Examples of using Kilidi in Turkish and their translations into English

{-}
  • Colloquial category close
  • Ecclesiastic category close
  • Ecclesiastic category close
  • Computer category close
  • Programming category close
Ekran kilidi açılamadıComment.
Screen unlock failed.
İnternette klozet kilidi araman, uh,
Searching for toilet seat locks online, uh,
Sende iki set anahtar ve garaj kilidi var.

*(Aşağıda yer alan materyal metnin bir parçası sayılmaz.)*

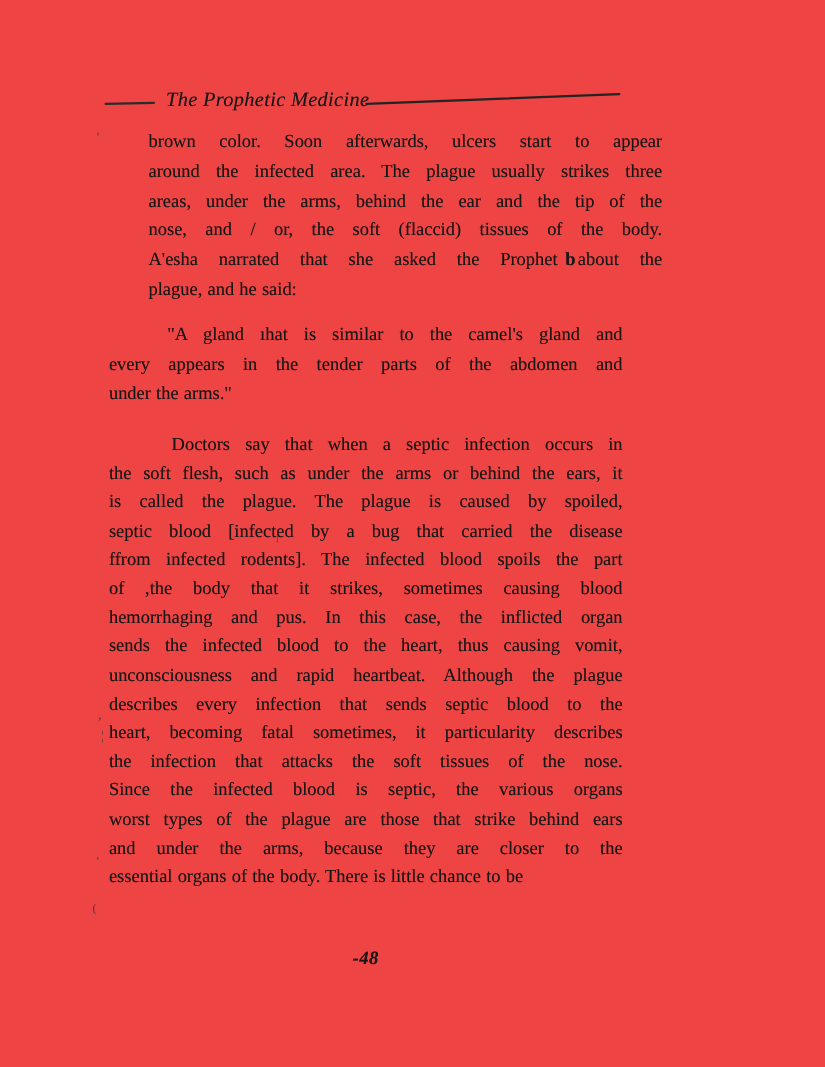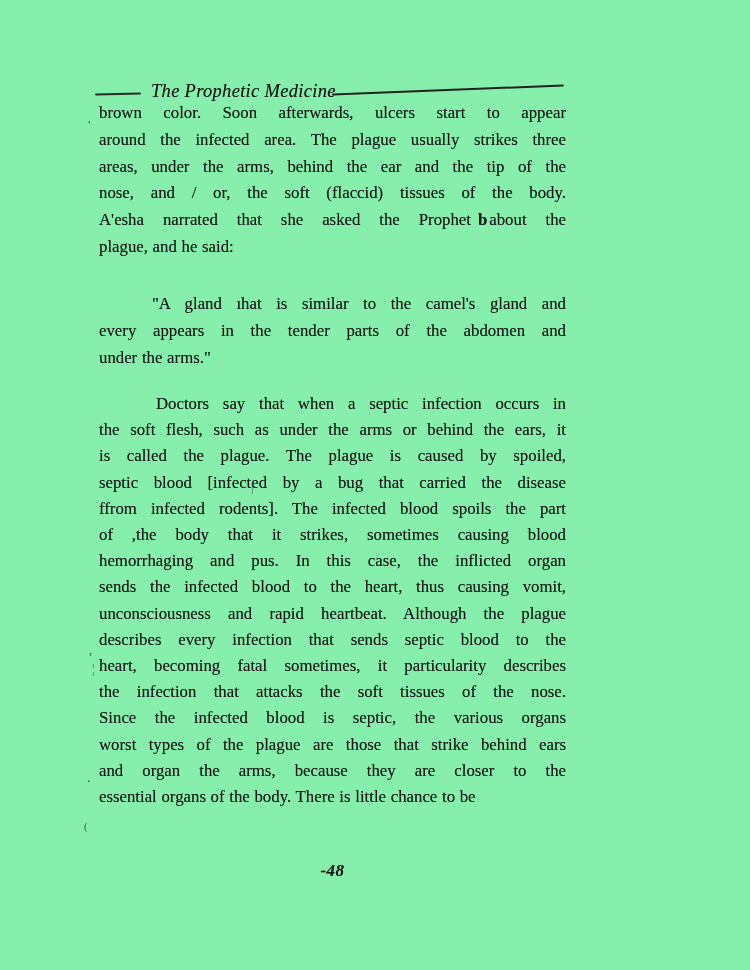"The Prophetic Medicine" .page { background: #86efac -> #ef4444 }
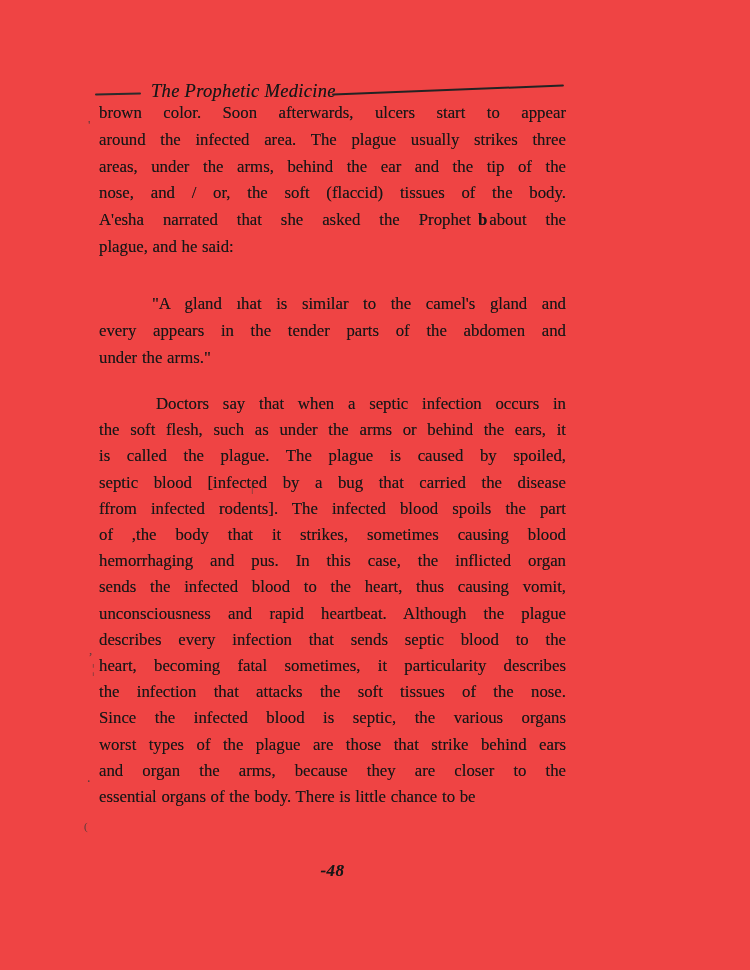"brown color. Soon afterwards, ulcers" #p1 { margin-left: none -> 36px; top: 100px -> 116px }
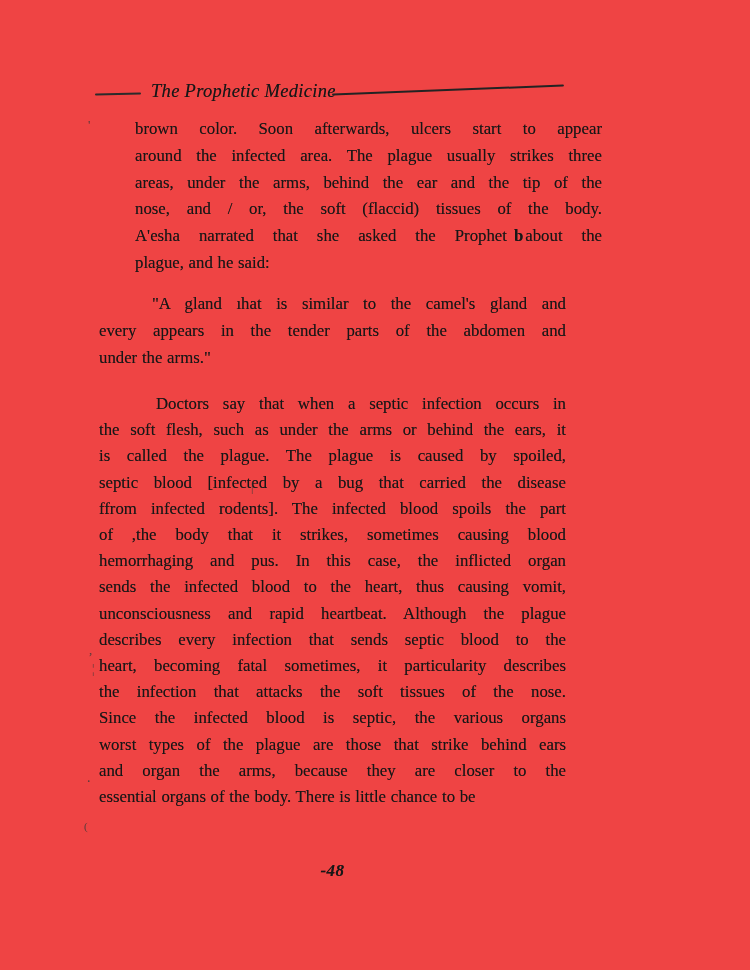"and organ the arms, because" div.ln { text: organ -> under }
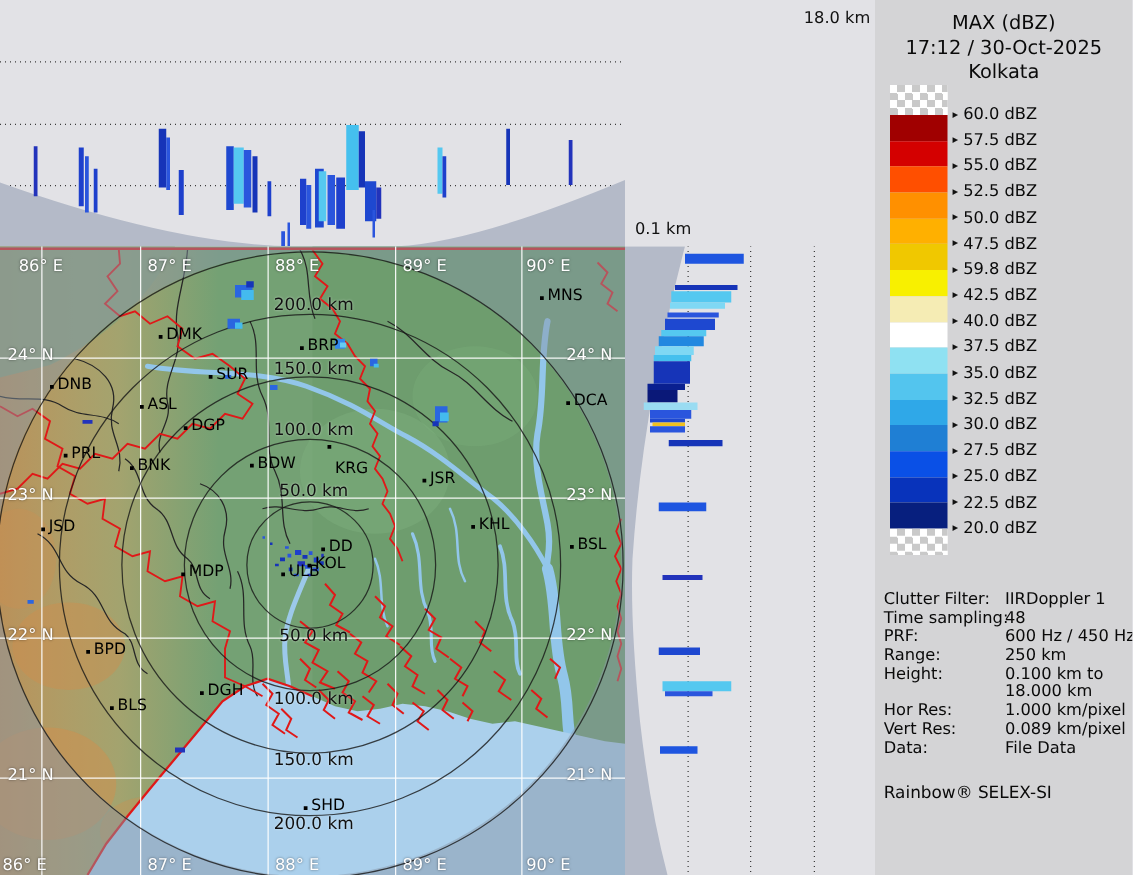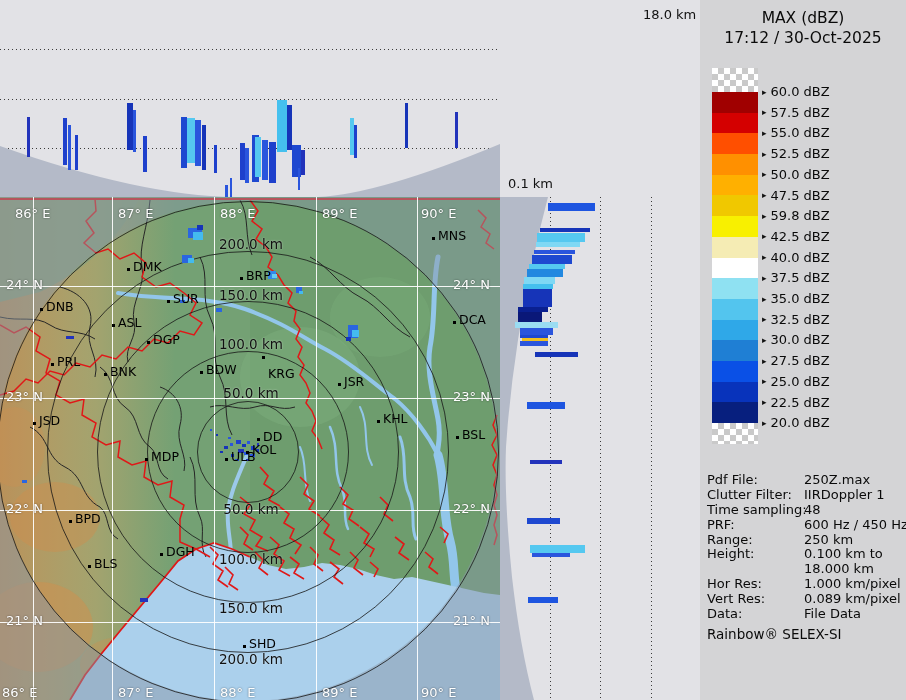"Kolkata" div.legend-station { html: none -> <div>Kolkata</div> }
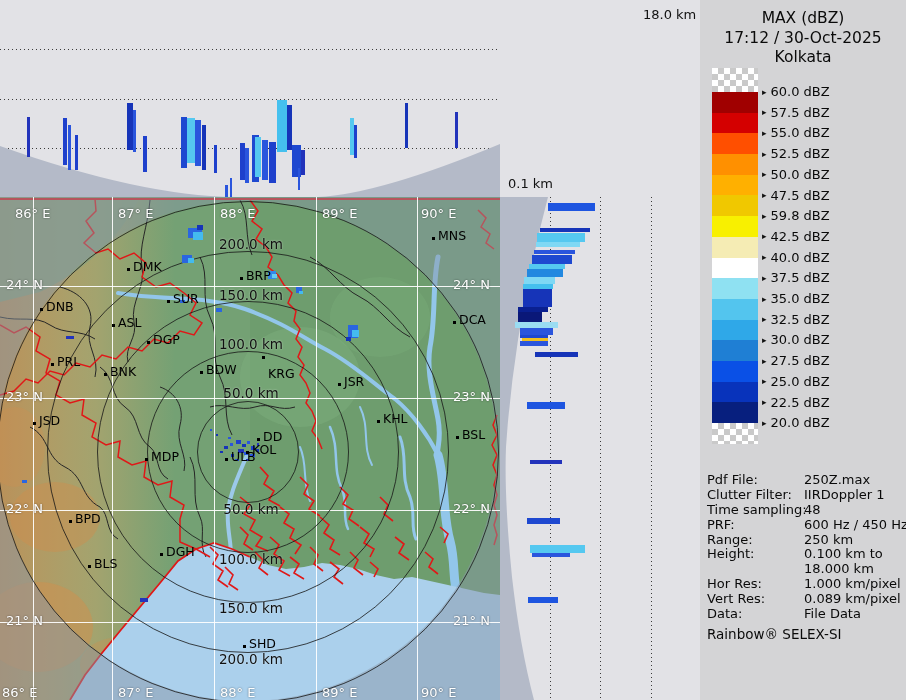"Pdf File:" div.info-row { html: <div> <span>Pdf File:</span> <span>250Z.max</span> </div> -> none }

You have two sets of keys and the padlock to the garage.
Kilidi yok.
Not locked.
Kilidi kaldır.
Lift the lockdown.
Kapak kilidi devre dışı bırakıldı.
Hatch lockout disengaged.
Sadece kilidi aç.
Just open the key.
Hey, kilidi aç lütfen. Git.
Hey, unlock the door, please. Go.
İnternette klozet kilidi araman, uh, Listeria hakkında paniğe kapılman.
Panicking about listeria. Searching for toilet seat locks online, uh.
Bence o hiç kilidi açmadı.
I don't think he ever opened the locker.
Cezanı ödedikten sonra polis gelip… kilidi kaldıracak.
You pay the fine and the marshal here will come back and remove the padlock.
Direksiyon kilidi takarım.
I keep the steering wheel locked.
Bu gece yarısına kadar kilidi çözülmüş olarak diski istiyor.
He wants the disk, unlocked, by midnight tonight.
Çünkü Ebola kilidi çevremizdeki her yeri mühürledi.
Because the Ebola lockdown sealed all of our perimeters, so we need a blowtorch to get out.
Kilidi aç Bean.
Unlock the door, Bean.
Geleceğin ve geçmişin kilidi.
The key to the future, to the past.
Güvenlik kilidi.
Security lockout.
Ön kapıyı denedim ama kilidi değiştirmişsin.
I tried the front door, but you changed the locks.
Güvenlik kilidi.
Security locker.
Kapının kilidi var, yani rahat ol, güvendesin.
The door is locked, so you should feel very comfortable and safe.